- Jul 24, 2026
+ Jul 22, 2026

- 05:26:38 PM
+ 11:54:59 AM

......

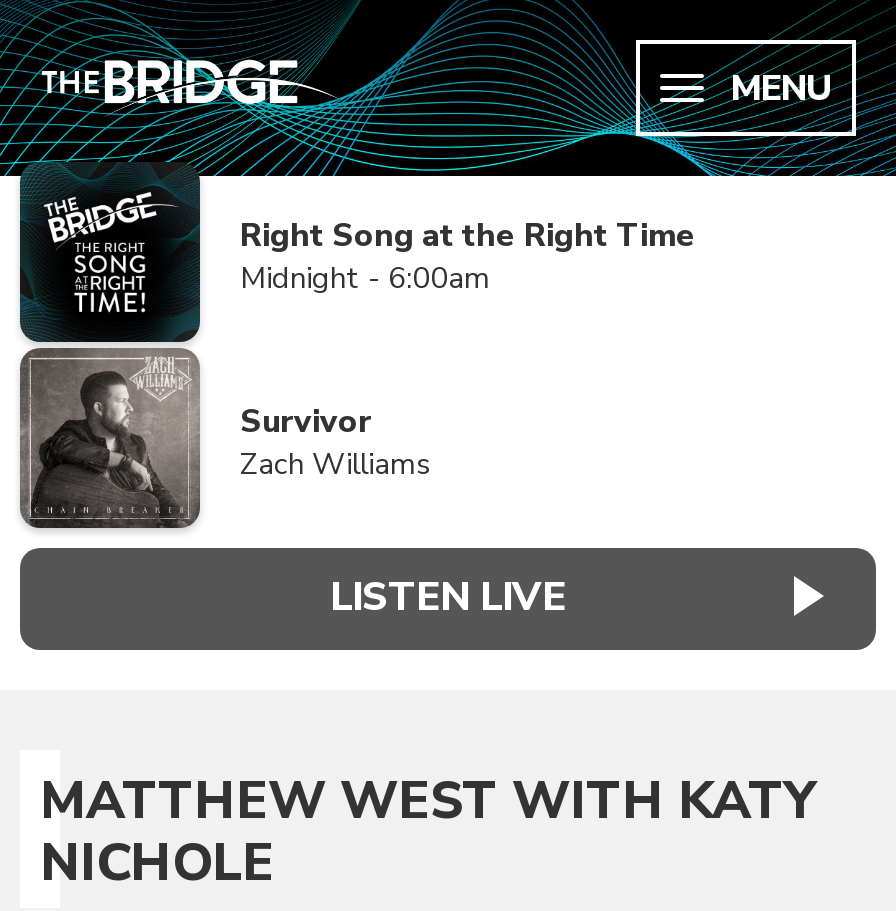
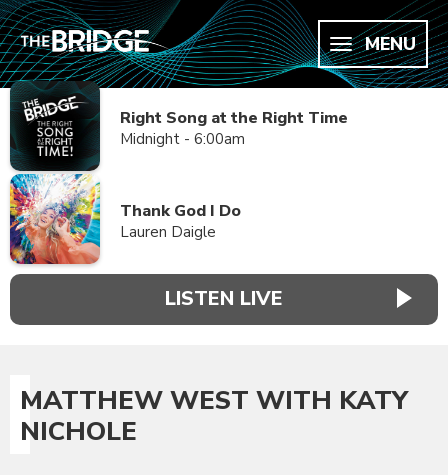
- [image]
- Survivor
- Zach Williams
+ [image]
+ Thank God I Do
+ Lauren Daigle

......

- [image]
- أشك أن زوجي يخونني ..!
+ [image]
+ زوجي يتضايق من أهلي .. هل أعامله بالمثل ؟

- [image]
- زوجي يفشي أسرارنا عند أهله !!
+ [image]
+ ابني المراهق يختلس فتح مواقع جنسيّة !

......

TASK BRIEF:
Every line in the material above that has the word "زوجي" should be copied.

SOLUTION FOR THIS TASK:
- أشك أن زوجي يخونني ..!
+ زوجي يتضايق من أهلي .. هل أعامله بالمثل ؟
- زوجي يفشي أسرارنا عند أهله !!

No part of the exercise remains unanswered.